## Your instructions
For the data below, please report each line where the word "điều" is found.

Start of Block

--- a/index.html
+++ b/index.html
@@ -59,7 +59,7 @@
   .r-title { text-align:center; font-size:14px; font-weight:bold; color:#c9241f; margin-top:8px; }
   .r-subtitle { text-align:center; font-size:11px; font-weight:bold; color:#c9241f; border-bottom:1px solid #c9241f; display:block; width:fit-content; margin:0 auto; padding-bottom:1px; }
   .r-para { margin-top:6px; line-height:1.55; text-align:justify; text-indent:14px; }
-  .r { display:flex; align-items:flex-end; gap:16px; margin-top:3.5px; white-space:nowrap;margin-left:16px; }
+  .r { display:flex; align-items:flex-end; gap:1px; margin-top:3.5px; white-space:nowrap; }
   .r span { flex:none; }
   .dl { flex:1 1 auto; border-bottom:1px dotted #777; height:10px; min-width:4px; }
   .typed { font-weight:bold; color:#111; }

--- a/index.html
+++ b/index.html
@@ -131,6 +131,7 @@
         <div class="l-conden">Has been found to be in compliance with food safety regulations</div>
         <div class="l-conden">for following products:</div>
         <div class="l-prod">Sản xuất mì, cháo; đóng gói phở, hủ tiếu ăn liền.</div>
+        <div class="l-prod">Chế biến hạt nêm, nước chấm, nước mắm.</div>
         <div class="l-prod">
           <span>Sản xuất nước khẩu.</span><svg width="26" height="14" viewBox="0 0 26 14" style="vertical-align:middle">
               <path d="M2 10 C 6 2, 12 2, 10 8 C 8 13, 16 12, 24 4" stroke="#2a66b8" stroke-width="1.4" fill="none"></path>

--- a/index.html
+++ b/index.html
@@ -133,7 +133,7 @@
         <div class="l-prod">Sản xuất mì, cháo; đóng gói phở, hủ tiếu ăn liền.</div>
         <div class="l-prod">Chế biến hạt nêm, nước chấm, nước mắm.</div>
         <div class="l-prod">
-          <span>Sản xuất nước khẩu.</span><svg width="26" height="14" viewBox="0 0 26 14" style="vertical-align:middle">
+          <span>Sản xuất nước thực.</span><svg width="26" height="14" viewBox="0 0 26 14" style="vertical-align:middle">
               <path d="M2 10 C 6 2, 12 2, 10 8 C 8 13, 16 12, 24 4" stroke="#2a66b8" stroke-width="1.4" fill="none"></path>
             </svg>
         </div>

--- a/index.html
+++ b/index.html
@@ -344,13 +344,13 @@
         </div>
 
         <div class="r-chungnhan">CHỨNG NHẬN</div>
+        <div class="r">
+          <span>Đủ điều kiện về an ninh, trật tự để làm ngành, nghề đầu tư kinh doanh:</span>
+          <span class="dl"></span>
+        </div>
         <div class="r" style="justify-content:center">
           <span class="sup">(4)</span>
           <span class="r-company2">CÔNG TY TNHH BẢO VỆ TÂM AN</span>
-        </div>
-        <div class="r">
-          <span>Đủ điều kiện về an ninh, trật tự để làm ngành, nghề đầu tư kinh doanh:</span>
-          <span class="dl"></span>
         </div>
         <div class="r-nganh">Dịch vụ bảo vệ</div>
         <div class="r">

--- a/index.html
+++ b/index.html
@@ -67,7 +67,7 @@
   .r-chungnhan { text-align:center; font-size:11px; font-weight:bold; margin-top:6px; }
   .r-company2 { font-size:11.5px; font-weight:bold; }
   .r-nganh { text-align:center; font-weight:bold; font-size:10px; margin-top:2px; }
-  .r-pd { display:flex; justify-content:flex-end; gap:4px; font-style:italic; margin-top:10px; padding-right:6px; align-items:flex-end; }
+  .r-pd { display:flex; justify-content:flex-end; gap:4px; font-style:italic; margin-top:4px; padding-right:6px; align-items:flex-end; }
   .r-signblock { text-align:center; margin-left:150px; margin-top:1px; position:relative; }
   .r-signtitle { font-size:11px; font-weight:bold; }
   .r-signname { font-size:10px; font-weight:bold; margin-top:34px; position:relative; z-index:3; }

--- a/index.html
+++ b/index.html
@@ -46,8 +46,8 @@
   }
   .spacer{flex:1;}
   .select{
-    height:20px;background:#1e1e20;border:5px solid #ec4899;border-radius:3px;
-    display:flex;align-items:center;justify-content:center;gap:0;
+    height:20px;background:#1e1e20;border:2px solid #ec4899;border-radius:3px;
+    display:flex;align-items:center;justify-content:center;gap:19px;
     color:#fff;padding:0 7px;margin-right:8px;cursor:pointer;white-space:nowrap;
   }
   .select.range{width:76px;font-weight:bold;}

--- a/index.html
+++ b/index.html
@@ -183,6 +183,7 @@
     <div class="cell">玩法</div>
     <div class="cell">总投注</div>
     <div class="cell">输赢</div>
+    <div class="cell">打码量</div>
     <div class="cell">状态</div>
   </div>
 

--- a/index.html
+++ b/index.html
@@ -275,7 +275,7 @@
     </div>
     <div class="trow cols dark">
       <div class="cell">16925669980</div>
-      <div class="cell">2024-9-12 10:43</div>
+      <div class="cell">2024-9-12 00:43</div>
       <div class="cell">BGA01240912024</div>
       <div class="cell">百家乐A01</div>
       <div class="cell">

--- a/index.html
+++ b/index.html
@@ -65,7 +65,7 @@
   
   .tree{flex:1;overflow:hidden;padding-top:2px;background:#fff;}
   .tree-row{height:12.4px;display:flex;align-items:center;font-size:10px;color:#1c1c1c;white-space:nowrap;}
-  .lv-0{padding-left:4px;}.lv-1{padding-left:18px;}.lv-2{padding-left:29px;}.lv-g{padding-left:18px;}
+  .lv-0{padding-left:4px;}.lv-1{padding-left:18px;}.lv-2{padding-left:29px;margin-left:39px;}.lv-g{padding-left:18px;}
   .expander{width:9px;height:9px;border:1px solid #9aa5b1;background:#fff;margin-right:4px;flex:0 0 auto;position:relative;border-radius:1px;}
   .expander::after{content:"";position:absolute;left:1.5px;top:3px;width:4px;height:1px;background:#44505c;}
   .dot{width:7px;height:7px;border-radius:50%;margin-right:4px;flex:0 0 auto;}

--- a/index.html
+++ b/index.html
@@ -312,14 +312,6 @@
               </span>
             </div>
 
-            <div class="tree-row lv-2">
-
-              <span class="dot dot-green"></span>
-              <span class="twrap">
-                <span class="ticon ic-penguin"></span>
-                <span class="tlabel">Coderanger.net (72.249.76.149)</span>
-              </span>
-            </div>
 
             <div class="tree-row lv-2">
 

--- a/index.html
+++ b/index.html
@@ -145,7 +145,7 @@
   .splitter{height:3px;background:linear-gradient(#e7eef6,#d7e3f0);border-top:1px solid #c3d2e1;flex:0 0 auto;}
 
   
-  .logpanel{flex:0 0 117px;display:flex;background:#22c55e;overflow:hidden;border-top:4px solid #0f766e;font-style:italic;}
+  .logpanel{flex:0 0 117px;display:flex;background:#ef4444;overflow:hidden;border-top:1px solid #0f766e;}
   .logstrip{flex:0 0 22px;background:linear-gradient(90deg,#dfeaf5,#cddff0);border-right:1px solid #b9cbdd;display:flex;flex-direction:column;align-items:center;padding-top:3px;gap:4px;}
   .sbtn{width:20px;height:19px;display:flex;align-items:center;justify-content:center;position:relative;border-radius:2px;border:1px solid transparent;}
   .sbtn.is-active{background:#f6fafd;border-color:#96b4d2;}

End of Block

## Solution for this problem
+          <span>Đủ điều kiện về an ninh, trật tự để làm ngành, nghề đầu tư kinh doanh:</span>
-          <span>Đủ điều kiện về an ninh, trật tự để làm ngành, nghề đầu tư kinh doanh:</span>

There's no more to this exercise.